Prenez un vieux manoir niché dans la campagne anglaise un soir de Noël, un vieux manoir à la décoration désuète mais à la grande cheminée dans laquelle flambe un grand feu, un vieil édifice aux chambres glaciales en revanche et à la bibliothèque poussiéreuse... Imaginez la demeure du Dr.Lenoir dans le Cluedo ou le château de "Downton Abbey" sans autant de lumière ni de battements de coeur. Downton, le luxe en moins.
Ajoutez-y une tempête de neige avec ce qu'il faut de gel et de vent pour couper l'électricité et tout contact avec l'extérieur. Cela arrive souvent dans les romans et même au cinéma. L'excellent "Huit Femmes" de
François Ozon en est une preuve d'ailleurs...

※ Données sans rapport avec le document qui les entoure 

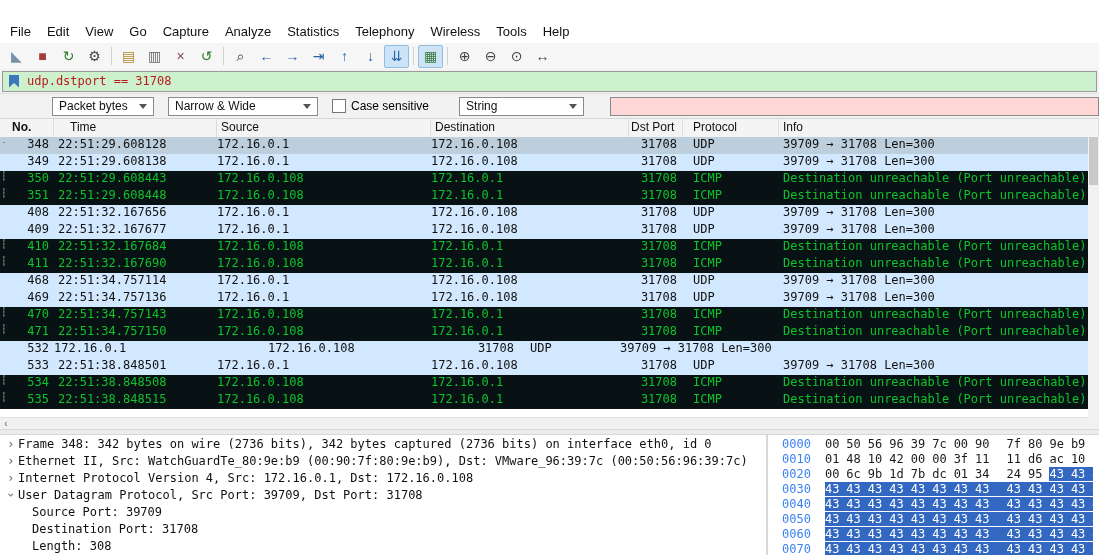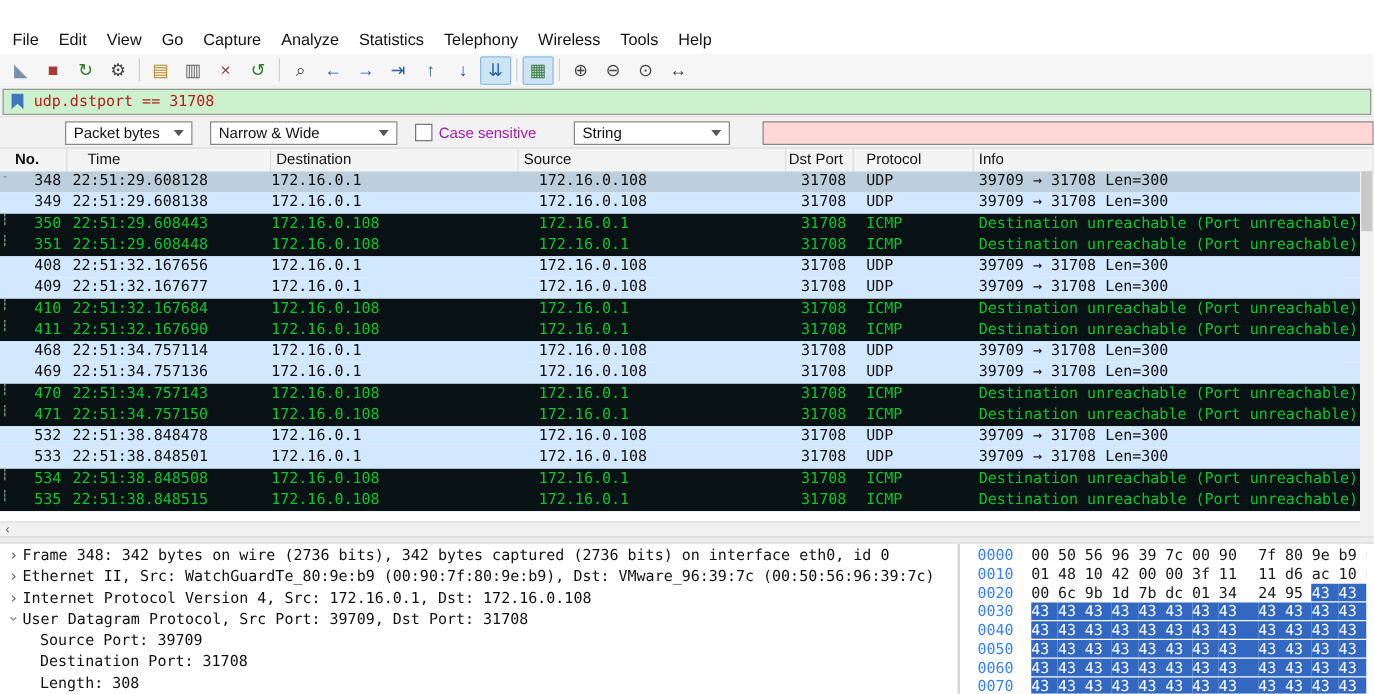--- a/index.html
+++ b/index.html
@@ -29,21 +29,21 @@
   .bookmark{width:10px;height:13px;background:#3f76c0;clip-path:polygon(0 0,100% 0,100% 100%,50% 66%,0 100%);margin-right:8px;flex:none;}
   .filter-text{font:12px "DejaVu Sans Mono",monospace;color:#b91c1c;}
 
   
   .findbar{position:absolute;top:94px;left:0;right:0;height:25px;background:#f2f2f2;display:flex;align-items:center;padding-left:52px;border-bottom:1px solid #d6d6d6;box-sizing:border-box;}
   .combo{height:19px;background:#fff;border:1px solid #8a8a8a;display:flex;align-items:center;justify-content:space-between;padding:0 6px;font-size:12px;color:#111;margin-right:14px;box-sizing:border-box;}
   .combo .chev{width:0;height:0;border-left:4px solid transparent;border-right:4px solid transparent;border-top:5px solid #555;margin-left:8px;}
   .combo.scope{width:102px;}
   .combo.charset{width:150px;}
   .combo.stype{width:125px;margin-left:22px;}
-  .case{display:flex;align-items:center;font-size:12px;color:#a21caf;margin-right:8px;}
+  .case{display:flex;align-items:center;font-size:12px;color:#000000;margin-right:8px;}
   .cb{width:12px;height:12px;background:#fff;border:1px solid #767676;margin-right:5px;flex:none;}
   .searchfield{flex:1;height:19px;border:1px solid #8a8a8a;background:var(--search-bg);margin-left:12px;margin-right:0;font:12px "Liberation Sans",sans-serif;padding:0 4px;outline:none;box-sizing:border-box;}
 
   
   .pkthead{position:absolute;top:119px;left:0;right:0;height:18px;display:flex;background:#f4f4f4;border-bottom:1px solid #cfcfcf;font:12px "Liberation Sans",sans-serif;line-height:17px;color:#111;}
   .hcell{box-sizing:border-box;border-right:1px solid #ddd;overflow:hidden;white-space:nowrap;padding-left:4px;flex:none;}
   .hcell.c-gut{border-right:none;padding:0;}
   .hcell.c-time{padding-left:16px;}
   .hcell.c-port{padding-left:2px;}
   .hcell.c-info{flex:1;}
@@ -163,22 +163,22 @@
       <span>String</span>
       <span class="chev"></span>
     </div>
     <input class="searchfield" value="" style="">
   </div>
 
   <div class="pkthead" id="pkthead">
       <div class="hcell c-gut"></div>
       <div class="hcell c-no">No.</div>
       <div class="hcell c-time">Time</div>
+      <div class="hcell c-src">Source</div>
       <div class="hcell c-dst">Destination</div>
-      <div class="hcell c-src">Source</div>
       <div class="hcell c-port">Dst Port</div>
       <div class="hcell c-proto">Protocol</div>
       <div class="hcell c-info">Info</div>
     </div>
 
   <div class="pktlist" id="pktlist">
       <div class="prow udp selected">
         <span class="pc c-gut">-</span>
         <span class="pc c-no">348</span>
         <span class="pc c-time">22:51:29.608128</span>
@@ -294,21 +294,20 @@
         <span class="pc c-time">22:51:34.757150</span>
         <span class="pc c-src">172.16.0.108</span>
         <span class="pc c-dst">172.16.0.1</span>
         <span class="pc c-port">31708</span>
         <span class="pc c-proto">ICMP</span>
         <span class="pc c-info">Destination unreachable (Port unreachable)</span>
       </div>
       <div class="prow udp">
         <span class="pc c-gut"></span>
         <span class="pc c-no">532</span>
-        <span class="pc c-time">22:51:38.848478</span>
         <span class="pc c-src">172.16.0.1</span>
         <span class="pc c-dst">172.16.0.108</span>
         <span class="pc c-port">31708</span>
         <span class="pc c-proto">UDP</span>
         <span class="pc c-info">39709 → 31708 Len=300</span>
       </div>
       <div class="prow udp">
         <span class="pc c-gut"></span>
         <span class="pc c-no">533</span>
         <span class="pc c-time">22:51:38.848501</span>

Enfin, pour parachever ce tableau aussi classique qu'efficace, aussi attendu que savoureux (parce que oui "
Meurtre à l'anglaise", c'est un peu comme la dine aux marrons puis la bûche à Noël, conventionnel mais toujours délicieux pour peu que la cuisson soit maîtrisée), il faut au manoir enneigé des habitants, à demeure ou invités.
Ici, donc, se trouve le maître vieillissant des lieux: Lord Warbeck qu'on imagine noble et blanchi, nostalgique de l'ère victorienne et des thés de sa très gracieuse majesté. L'aristocrate n'est pas en bonne santé et sa vie s'étiole, aussi cette réception de Noël qu'il organise compte infiniment. Il y a convié son fils unique Robert, bel homme sans doute charismatique mais qui règne en maître sur l'organisation fasciste qu'il préside, ainsi que son cousin Julius, chancelier ambitieux de l'échiquier nanti du policier chargé de sa protection. Enfin deux amies de la famille: la jeune et jolie Camilla liée à la famille par les liens du premier mariage de feue Lady Warbeck et éperdument amoureuse de Sir Robert, et Mrs. Carstairs bavarde comme une pie qui se trouve aussi être l'épouse du plus proche et brillant collaborateur de Julius.
Que serait un manoir sans son majordome? Celui de Warbeck Hall, Briggs, orchestre parfaitement le thé et le dîner, obséquieux et vieille école, un peu (beaucoup!) à la Carson...
Finalement, celui qui détonne le plus dans cette assemblée, c'est le professeur Bottwink, érudit venu d'Europe de l'Est et dont on devine qu'il est un rescapé de la barbarie nazie dont l'Europe se remet à peine. le savant occupe les lieux depuis quelques jours afin d'étayer ses travaux de recherche grâce au fond de la bibliothèque de la demeure.
Étrange dîner de réveillon entres convives bien dissemblables mais déterminés à passer un agréable moment jusqu'au douze coups de minuit où, après avoir vidé sa coupe de champagne, Sir Robert tombe raide mort, empoisonné...
Dehors la neige tombe sans discontinuer et ils sont parfaitement seuls dans le manoir. L'assassin est l'un d'entre eux, c'est sûr...
Commence alors pour les personnages le plus long Noël de leurs vies dans ce manoir sombre, trop grand, où tous s'épient, se méfient, se soupçonnent... faisant éclater au passage quelques mensonges et un secret.
Avec "
Meurtre à l'anglaise" pensé comme un pastiche des meilleurs whodunit auxquels cette bonne vieille tante Agatha a donné ses lettres de noblesse, je me suis régalée. Désuet, intelligent, paré d'un charme surrané qui est tout ce que je recherchais, c'est un roman parfait pour entrer dans l'hiver et en décembre, le roman idéal pour les amoureux de romans policiers à l'ancienne. Un classique indémodable comme la fameuse petite robe noire, conventionnel mais prenant dont les contours ont la douceur et l'affection d'un bel hommage au suspense et à "Dix Petits Nègres".